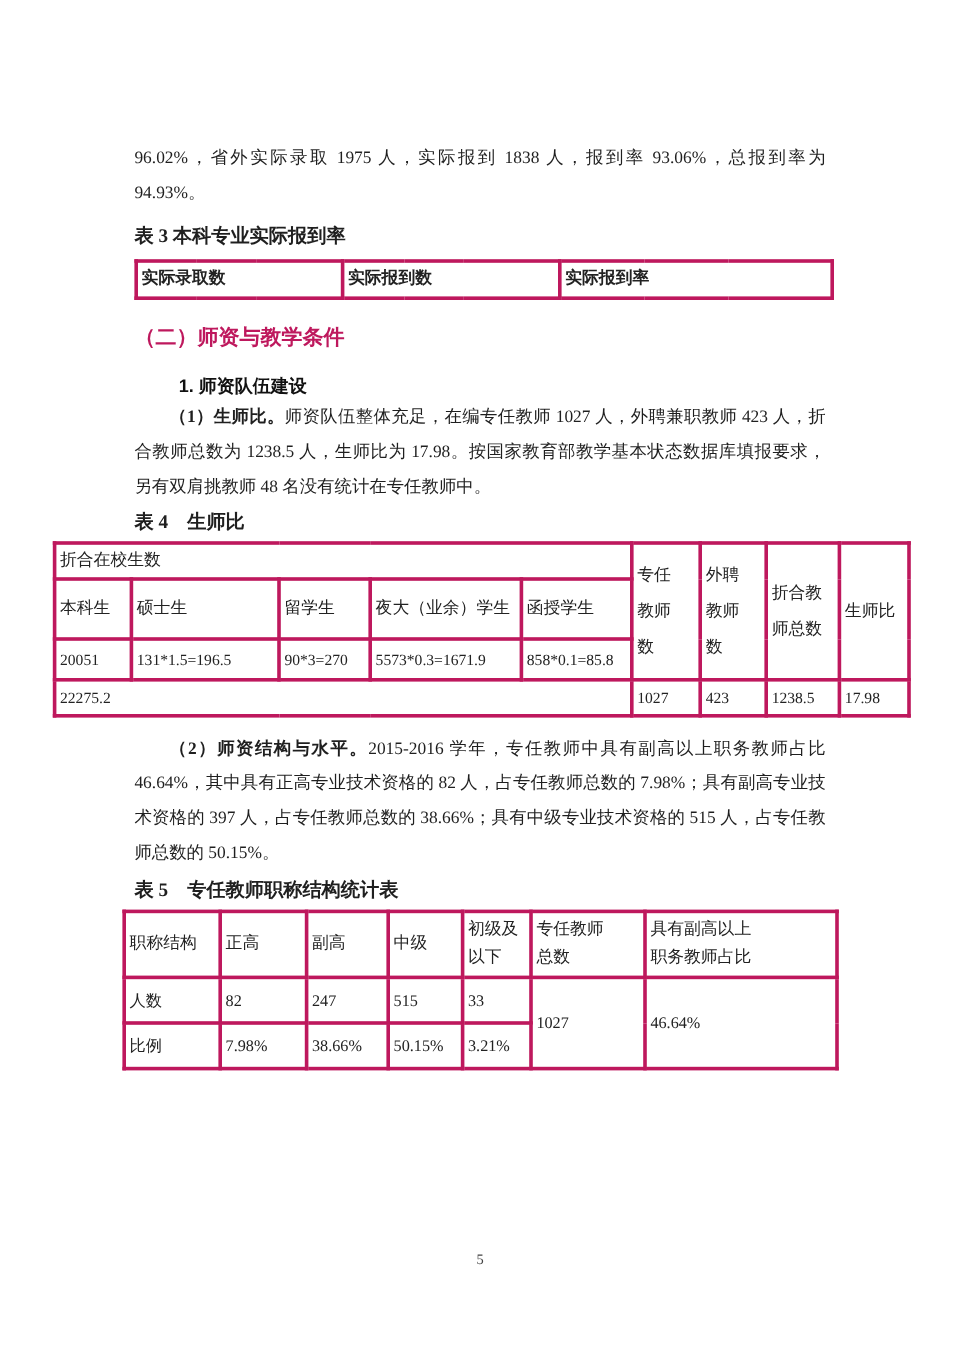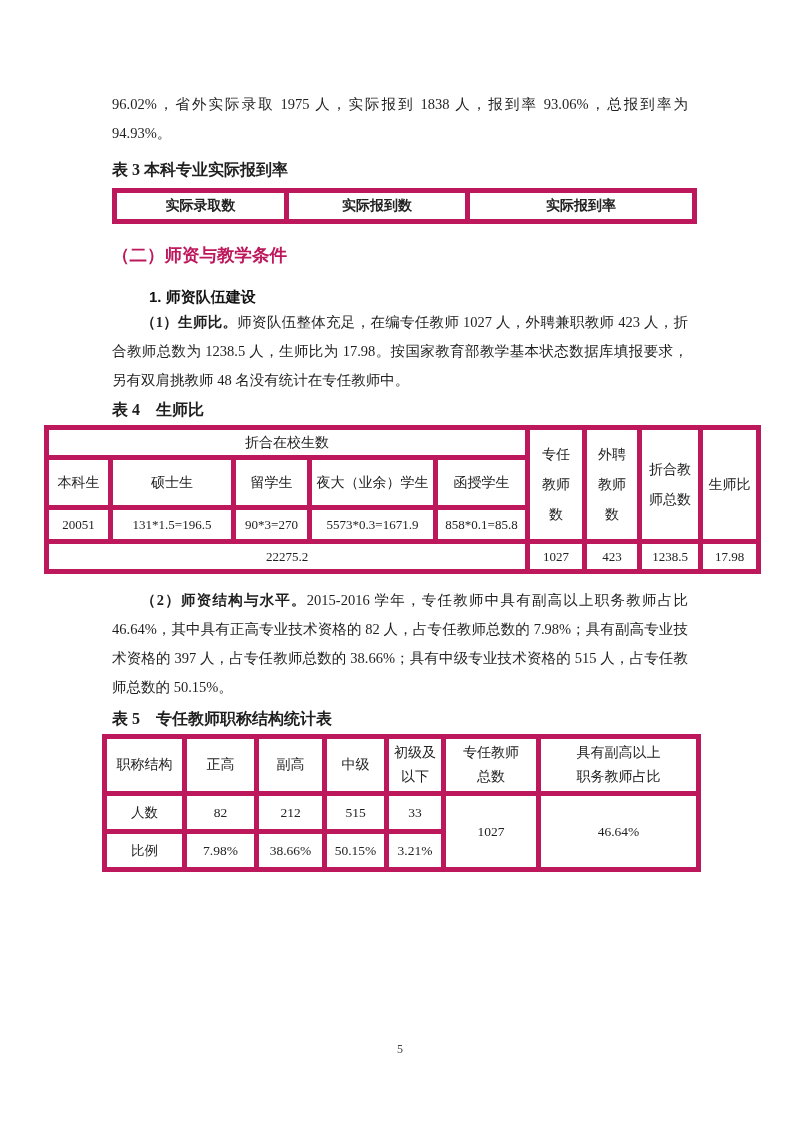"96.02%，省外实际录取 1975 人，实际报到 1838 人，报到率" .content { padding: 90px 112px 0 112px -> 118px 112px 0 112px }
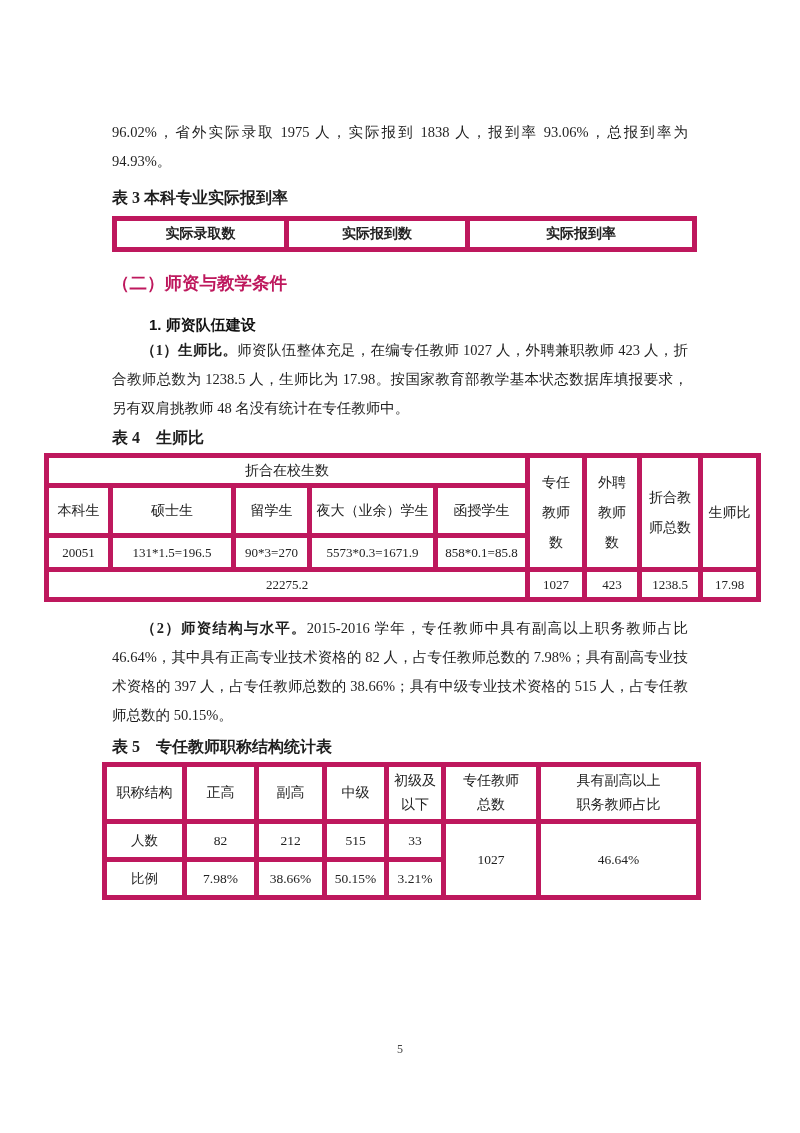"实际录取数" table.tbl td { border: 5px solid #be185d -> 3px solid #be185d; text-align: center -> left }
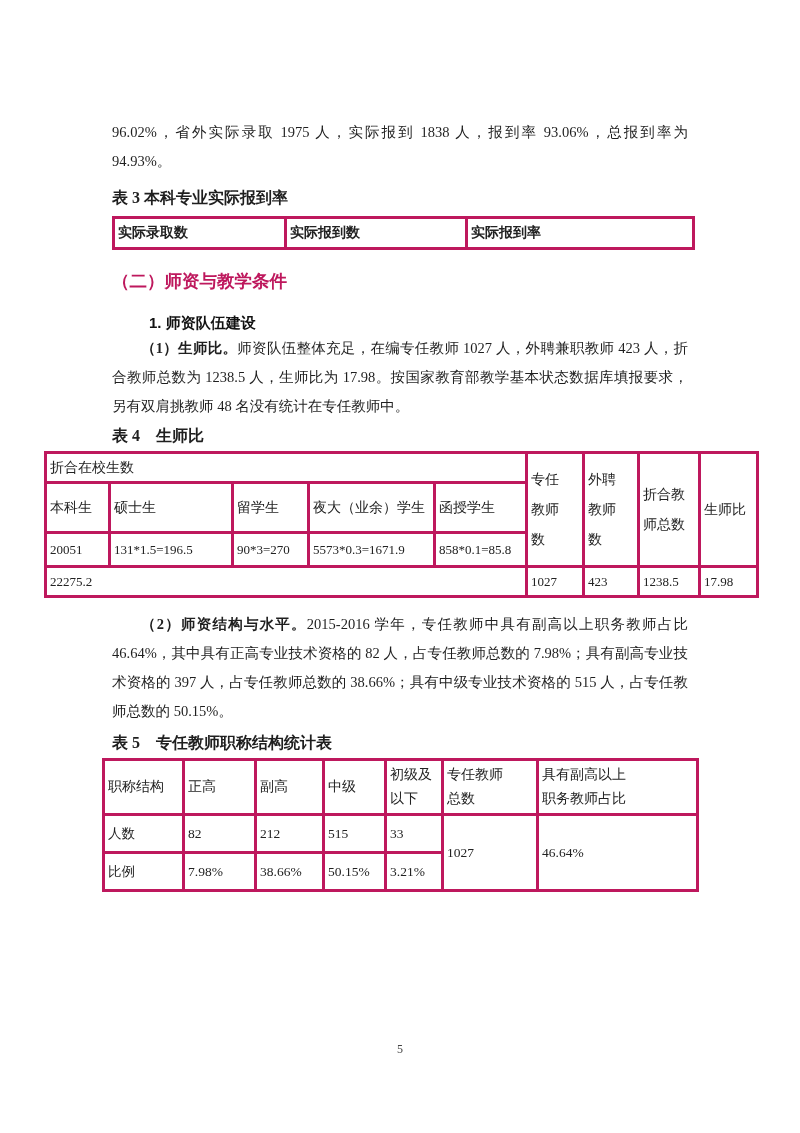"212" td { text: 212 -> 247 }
==
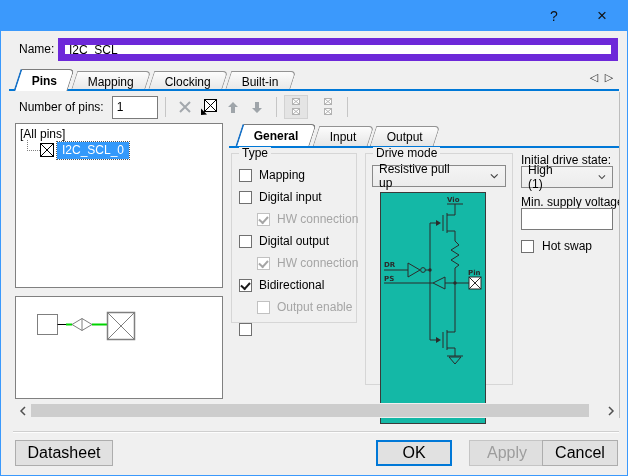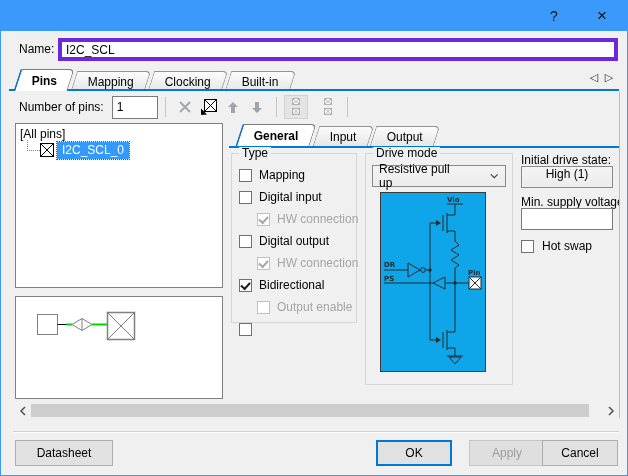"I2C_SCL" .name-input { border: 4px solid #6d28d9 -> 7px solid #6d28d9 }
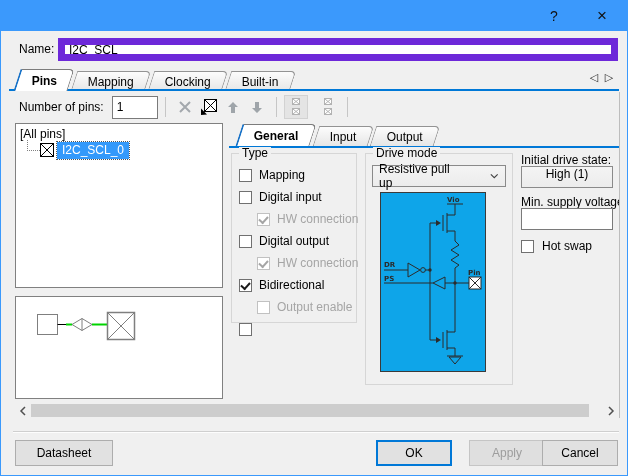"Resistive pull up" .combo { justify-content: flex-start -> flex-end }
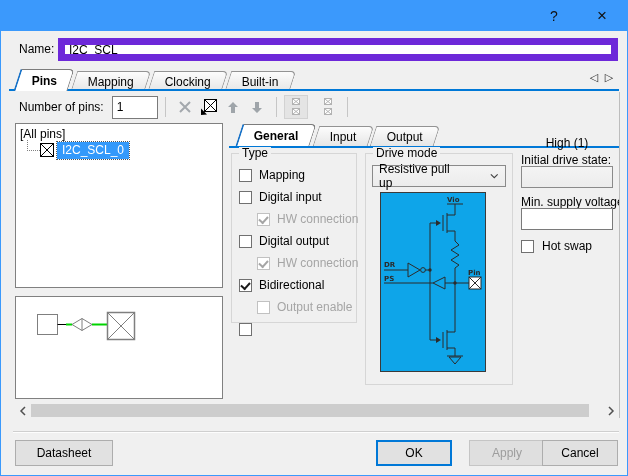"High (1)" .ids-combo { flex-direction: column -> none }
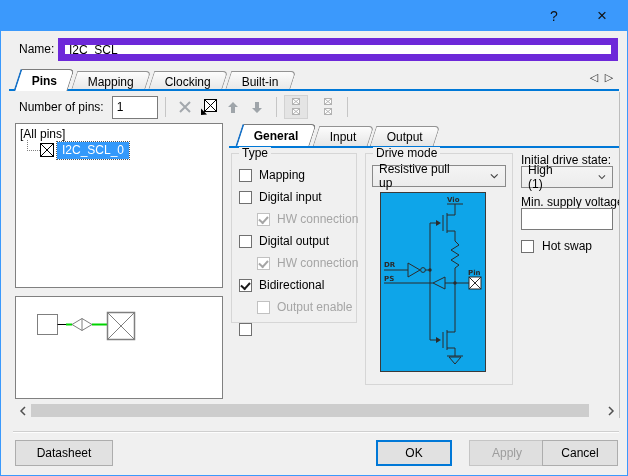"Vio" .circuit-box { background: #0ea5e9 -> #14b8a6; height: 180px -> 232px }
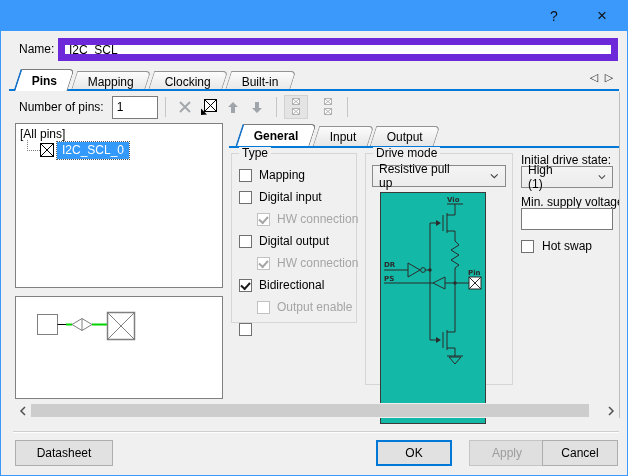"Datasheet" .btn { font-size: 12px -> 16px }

• _Assignment_
In the records above, find the line with "1975 人，实际报到 1838". Print exactly from there through the line with "text: 212 ->", minus the pictures.

• _Exercise result_
"96.02%，省外实际录取 1975 人，实际报到 1838 人，报到率" .content { padding: 90px 112px 0 112px -> 118px 112px 0 112px }
"实际录取数" table.tbl td { border: 5px solid #be185d -> 3px solid #be185d; text-align: center -> left }
"212" td { text: 212 -> 247 }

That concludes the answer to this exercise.